- Problem description -
What you give back should be exactly the opening lines of the data, ending with the line that contains "gap: 44px ->" and including it.
⁂
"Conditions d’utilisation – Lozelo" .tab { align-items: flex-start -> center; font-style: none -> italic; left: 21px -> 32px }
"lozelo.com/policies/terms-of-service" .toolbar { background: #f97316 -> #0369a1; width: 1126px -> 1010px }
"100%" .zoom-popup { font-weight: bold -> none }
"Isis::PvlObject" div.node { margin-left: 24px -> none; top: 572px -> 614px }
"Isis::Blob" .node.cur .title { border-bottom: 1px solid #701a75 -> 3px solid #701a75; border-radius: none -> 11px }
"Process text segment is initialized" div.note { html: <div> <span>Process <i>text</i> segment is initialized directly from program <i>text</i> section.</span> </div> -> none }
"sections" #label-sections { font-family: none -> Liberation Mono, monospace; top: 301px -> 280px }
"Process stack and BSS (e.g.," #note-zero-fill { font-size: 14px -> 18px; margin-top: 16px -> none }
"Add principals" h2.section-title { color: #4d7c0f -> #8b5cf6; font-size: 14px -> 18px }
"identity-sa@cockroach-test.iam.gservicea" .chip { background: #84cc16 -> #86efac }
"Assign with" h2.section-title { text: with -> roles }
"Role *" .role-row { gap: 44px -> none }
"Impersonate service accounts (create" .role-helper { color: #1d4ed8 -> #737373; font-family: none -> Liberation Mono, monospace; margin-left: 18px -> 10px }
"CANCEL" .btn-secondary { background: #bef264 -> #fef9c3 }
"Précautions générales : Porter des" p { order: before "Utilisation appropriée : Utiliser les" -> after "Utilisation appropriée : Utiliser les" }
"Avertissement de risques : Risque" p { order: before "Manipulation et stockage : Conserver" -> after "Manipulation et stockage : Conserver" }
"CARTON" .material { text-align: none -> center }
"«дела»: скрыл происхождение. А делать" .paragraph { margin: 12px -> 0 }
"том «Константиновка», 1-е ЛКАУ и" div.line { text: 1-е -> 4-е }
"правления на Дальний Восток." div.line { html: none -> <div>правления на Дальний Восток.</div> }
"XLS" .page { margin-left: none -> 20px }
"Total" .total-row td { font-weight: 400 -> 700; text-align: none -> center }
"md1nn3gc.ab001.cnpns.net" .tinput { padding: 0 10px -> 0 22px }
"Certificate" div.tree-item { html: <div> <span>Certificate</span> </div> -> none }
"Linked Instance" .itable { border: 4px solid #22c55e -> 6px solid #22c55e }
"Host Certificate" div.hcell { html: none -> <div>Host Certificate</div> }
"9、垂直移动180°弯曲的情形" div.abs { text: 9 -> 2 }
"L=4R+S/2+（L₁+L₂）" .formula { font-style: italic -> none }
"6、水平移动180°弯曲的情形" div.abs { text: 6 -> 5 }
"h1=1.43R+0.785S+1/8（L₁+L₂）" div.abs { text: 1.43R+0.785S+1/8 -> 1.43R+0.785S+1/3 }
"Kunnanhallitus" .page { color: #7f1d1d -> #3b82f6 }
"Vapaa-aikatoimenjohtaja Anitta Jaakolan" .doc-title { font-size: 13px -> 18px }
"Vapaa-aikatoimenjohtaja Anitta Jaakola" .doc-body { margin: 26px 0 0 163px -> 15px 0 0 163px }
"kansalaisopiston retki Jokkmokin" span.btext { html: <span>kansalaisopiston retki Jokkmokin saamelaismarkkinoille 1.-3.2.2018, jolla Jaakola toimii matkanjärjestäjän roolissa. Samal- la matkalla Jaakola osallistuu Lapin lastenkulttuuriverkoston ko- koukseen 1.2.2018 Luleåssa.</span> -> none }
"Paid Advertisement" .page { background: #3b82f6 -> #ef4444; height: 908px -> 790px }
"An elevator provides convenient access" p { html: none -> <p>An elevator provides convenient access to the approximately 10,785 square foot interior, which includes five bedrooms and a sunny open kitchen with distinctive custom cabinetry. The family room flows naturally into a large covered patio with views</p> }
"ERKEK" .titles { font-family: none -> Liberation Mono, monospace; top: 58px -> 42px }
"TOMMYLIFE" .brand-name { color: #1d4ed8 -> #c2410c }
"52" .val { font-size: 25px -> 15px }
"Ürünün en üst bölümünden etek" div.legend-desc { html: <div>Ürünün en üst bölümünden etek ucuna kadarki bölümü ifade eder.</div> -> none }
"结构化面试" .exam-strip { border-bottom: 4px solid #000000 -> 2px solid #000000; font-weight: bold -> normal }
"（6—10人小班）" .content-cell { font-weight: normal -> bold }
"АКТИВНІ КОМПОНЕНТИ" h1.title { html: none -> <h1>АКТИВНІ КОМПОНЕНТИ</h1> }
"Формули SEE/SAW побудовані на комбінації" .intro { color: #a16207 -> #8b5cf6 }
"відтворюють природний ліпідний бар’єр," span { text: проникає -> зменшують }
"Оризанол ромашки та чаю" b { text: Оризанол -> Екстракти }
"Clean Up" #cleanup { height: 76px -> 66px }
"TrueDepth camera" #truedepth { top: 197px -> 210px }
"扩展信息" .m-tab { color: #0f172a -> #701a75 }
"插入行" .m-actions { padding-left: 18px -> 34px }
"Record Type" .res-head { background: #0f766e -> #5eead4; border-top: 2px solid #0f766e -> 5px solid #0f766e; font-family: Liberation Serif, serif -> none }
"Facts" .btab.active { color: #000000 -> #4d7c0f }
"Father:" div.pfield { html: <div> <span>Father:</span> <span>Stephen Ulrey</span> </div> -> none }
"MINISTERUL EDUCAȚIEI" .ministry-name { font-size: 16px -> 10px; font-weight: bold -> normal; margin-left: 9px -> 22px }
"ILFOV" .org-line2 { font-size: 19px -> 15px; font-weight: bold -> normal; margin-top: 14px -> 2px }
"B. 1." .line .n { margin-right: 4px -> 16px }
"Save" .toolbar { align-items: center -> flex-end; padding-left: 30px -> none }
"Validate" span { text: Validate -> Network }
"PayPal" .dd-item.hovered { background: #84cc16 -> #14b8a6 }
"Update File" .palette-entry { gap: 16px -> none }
⁂
- Your solution -
"Conditions d’utilisation – Lozelo" .tab { align-items: flex-start -> center; font-style: none -> italic; left: 21px -> 32px }
"lozelo.com/policies/terms-of-service" .toolbar { background: #f97316 -> #0369a1; width: 1126px -> 1010px }
"100%" .zoom-popup { font-weight: bold -> none }
"Isis::PvlObject" div.node { margin-left: 24px -> none; top: 572px -> 614px }
"Isis::Blob" .node.cur .title { border-bottom: 1px solid #701a75 -> 3px solid #701a75; border-radius: none -> 11px }
"Process text segment is initialized" div.note { html: <div> <span>Process <i>text</i> segment is initialized directly from program <i>text</i> section.</span> </div> -> none }
"sections" #label-sections { font-family: none -> Liberation Mono, monospace; top: 301px -> 280px }
"Process stack and BSS (e.g.," #note-zero-fill { font-size: 14px -> 18px; margin-top: 16px -> none }
"Add principals" h2.section-title { color: #4d7c0f -> #8b5cf6; font-size: 14px -> 18px }
"identity-sa@cockroach-test.iam.gservicea" .chip { background: #84cc16 -> #86efac }
"Assign with" h2.section-title { text: with -> roles }
"Role *" .role-row { gap: 44px -> none }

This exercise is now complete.